▸ Task requirements
Copy out the data exactly, leaving the pictures behind.

▸ Records for this exercise
+++

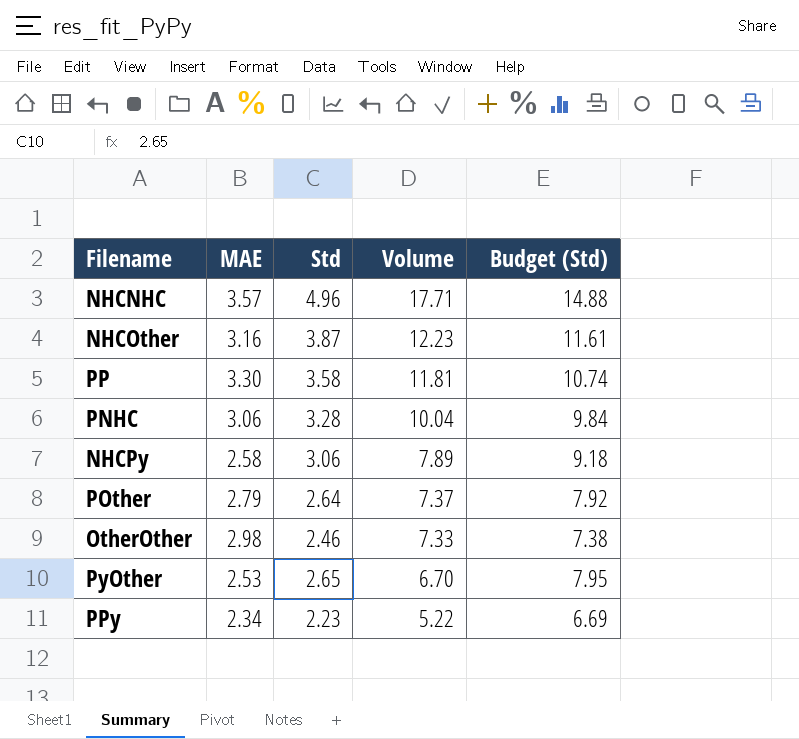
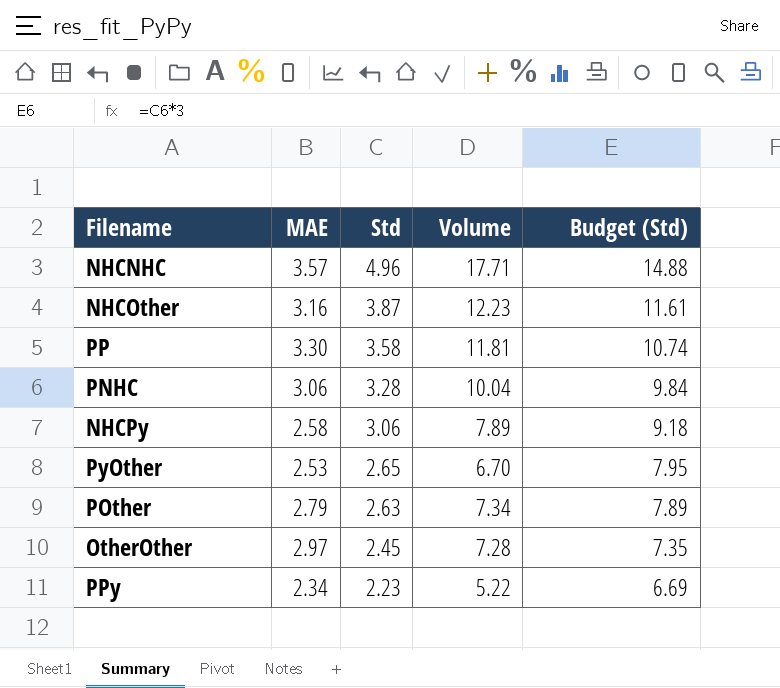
row order: Volume descending -> Std descending
POther | Std: 2.64 -> 2.63
POther | Volume: 7.37 -> 7.34
POther | Budget (Std): 7.92 -> 7.89
OtherOther | MAE: 2.98 -> 2.97
OtherOther | Std: 2.46 -> 2.45
OtherOther | Volume: 7.33 -> 7.28
OtherOther | Budget (Std): 7.38 -> 7.35

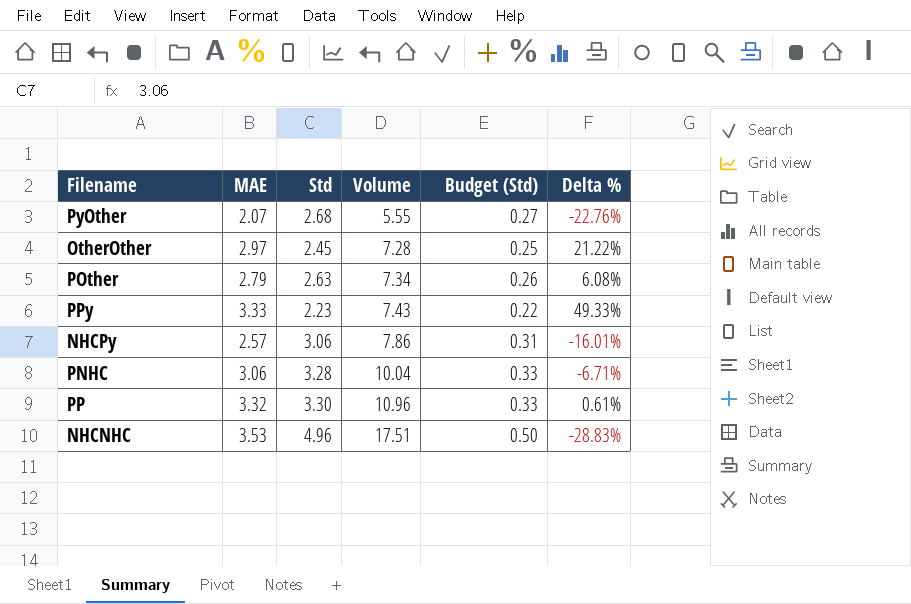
row order: Std descending -> Volume ascending
column Budget (Std) | formula: [Std] * 3 -> [Std] * 0.1
column Delta % | formula: none -> ([MAE] - [Std]) / [Std]
row NHCOther: 3.16 | 3.87 | 12.23 | 11.61 -> none
PyOther | MAE: 2.53 -> 2.07
PyOther | Std: 2.65 -> 2.68
PyOther | Volume: 6.70 -> 5.55
PPy | MAE: 2.34 -> 3.33
PPy | Volume: 5.22 -> 7.43
NHCPy | MAE: 2.58 -> 2.57
NHCPy | Volume: 7.89 -> 7.86
PP | MAE: 3.30 -> 3.32
PP | Std: 3.58 -> 3.30
PP | Volume: 11.81 -> 10.96
NHCNHC | MAE: 3.57 -> 3.53
NHCNHC | Volume: 17.71 -> 17.51

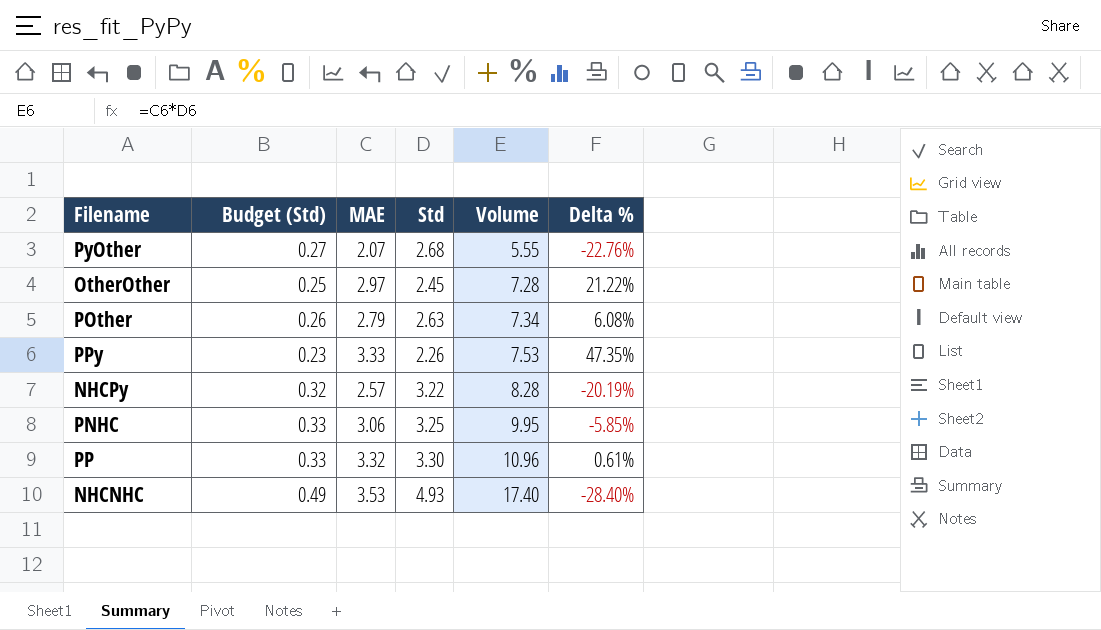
column Budget (Std) | position: 5 -> 2
PPy | Budget (Std): 0.22 -> 0.23
PPy | Std: 2.23 -> 2.26
PPy | Volume: 7.43 -> 7.53
PPy | Delta %: 49.33% -> 47.35%
NHCPy | Budget (Std): 0.31 -> 0.32
NHCPy | Std: 3.06 -> 3.22
NHCPy | Volume: 7.86 -> 8.28
NHCPy | Delta %: -16.01% -> -20.19%
PNHC | Std: 3.28 -> 3.25
PNHC | Volume: 10.04 -> 9.95
PNHC | Delta %: -6.71% -> -5.85%
NHCNHC | Budget (Std): 0.50 -> 0.49
NHCNHC | Std: 4.96 -> 4.93
NHCNHC | Volume: 17.51 -> 17.40
NHCNHC | Delta %: -28.83% -> -28.40%

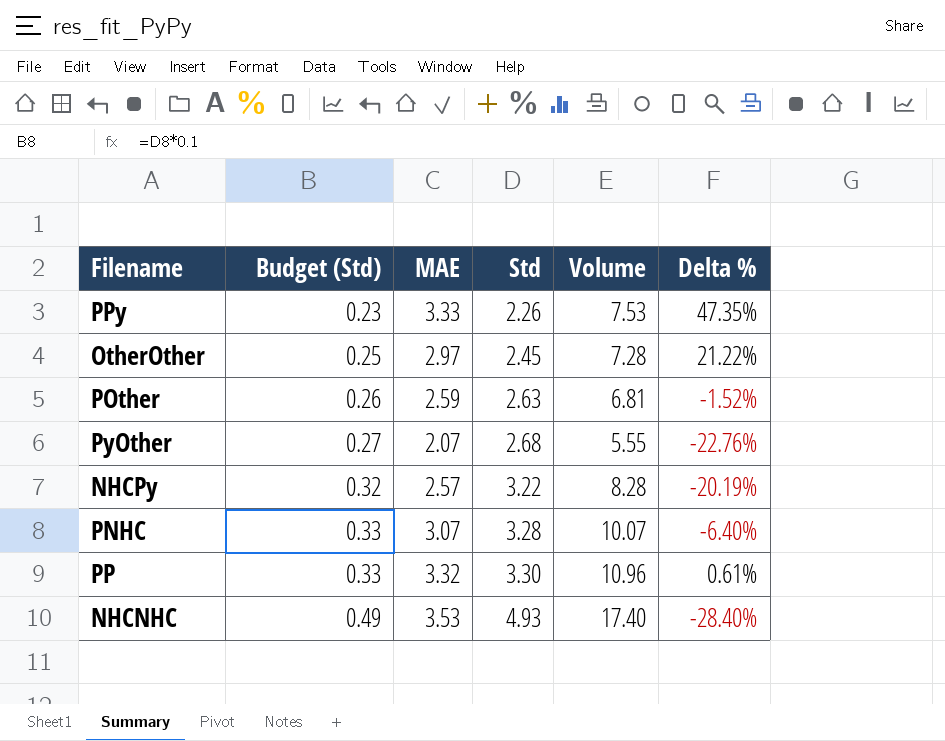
row order: Volume ascending -> Budget (Std) ascending
POther | MAE: 2.79 -> 2.59
POther | Volume: 7.34 -> 6.81
POther | Delta %: 6.08% -> -1.52%
PNHC | MAE: 3.06 -> 3.07
PNHC | Std: 3.25 -> 3.28
PNHC | Volume: 9.95 -> 10.07
PNHC | Delta %: -5.85% -> -6.40%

+++

▸ Answer space
row order: Volume descending -> Std descending
POther | Std: 2.64 -> 2.63
POther | Volume: 7.37 -> 7.34
POther | Budget (Std): 7.92 -> 7.89
OtherOther | MAE: 2.98 -> 2.97
OtherOther | Std: 2.46 -> 2.45
OtherOther | Volume: 7.33 -> 7.28
OtherOther | Budget (Std): 7.38 -> 7.35

row order: Std descending -> Volume ascending
column Budget (Std) | formula: [Std] * 3 -> [Std] * 0.1
column Delta % | formula: none -> ([MAE] - [Std]) / [Std]
row NHCOther: 3.16 | 3.87 | 12.23 | 11.61 -> none
PyOther | MAE: 2.53 -> 2.07
PyOther | Std: 2.65 -> 2.68
PyOther | Volume: 6.70 -> 5.55
PPy | MAE: 2.34 -> 3.33
PPy | Volume: 5.22 -> 7.43
NHCPy | MAE: 2.58 -> 2.57
NHCPy | Volume: 7.89 -> 7.86
PP | MAE: 3.30 -> 3.32
PP | Std: 3.58 -> 3.30
PP | Volume: 11.81 -> 10.96
NHCNHC | MAE: 3.57 -> 3.53
NHCNHC | Volume: 17.71 -> 17.51

column Budget (Std) | position: 5 -> 2
PPy | Budget (Std): 0.22 -> 0.23
PPy | Std: 2.23 -> 2.26
PPy | Volume: 7.43 -> 7.53
PPy | Delta %: 49.33% -> 47.35%
NHCPy | Budget (Std): 0.31 -> 0.32
NHCPy | Std: 3.06 -> 3.22
NHCPy | Volume: 7.86 -> 8.28
NHCPy | Delta %: -16.01% -> -20.19%
PNHC | Std: 3.28 -> 3.25
PNHC | Volume: 10.04 -> 9.95
PNHC | Delta %: -6.71% -> -5.85%
NHCNHC | Budget (Std): 0.50 -> 0.49
NHCNHC | Std: 4.96 -> 4.93
NHCNHC | Volume: 17.51 -> 17.40
NHCNHC | Delta %: -28.83% -> -28.40%

row order: Volume ascending -> Budget (Std) ascending
POther | MAE: 2.79 -> 2.59
POther | Volume: 7.34 -> 6.81
POther | Delta %: 6.08% -> -1.52%
PNHC | MAE: 3.06 -> 3.07
PNHC | Std: 3.25 -> 3.28
PNHC | Volume: 9.95 -> 10.07
PNHC | Delta %: -5.85% -> -6.40%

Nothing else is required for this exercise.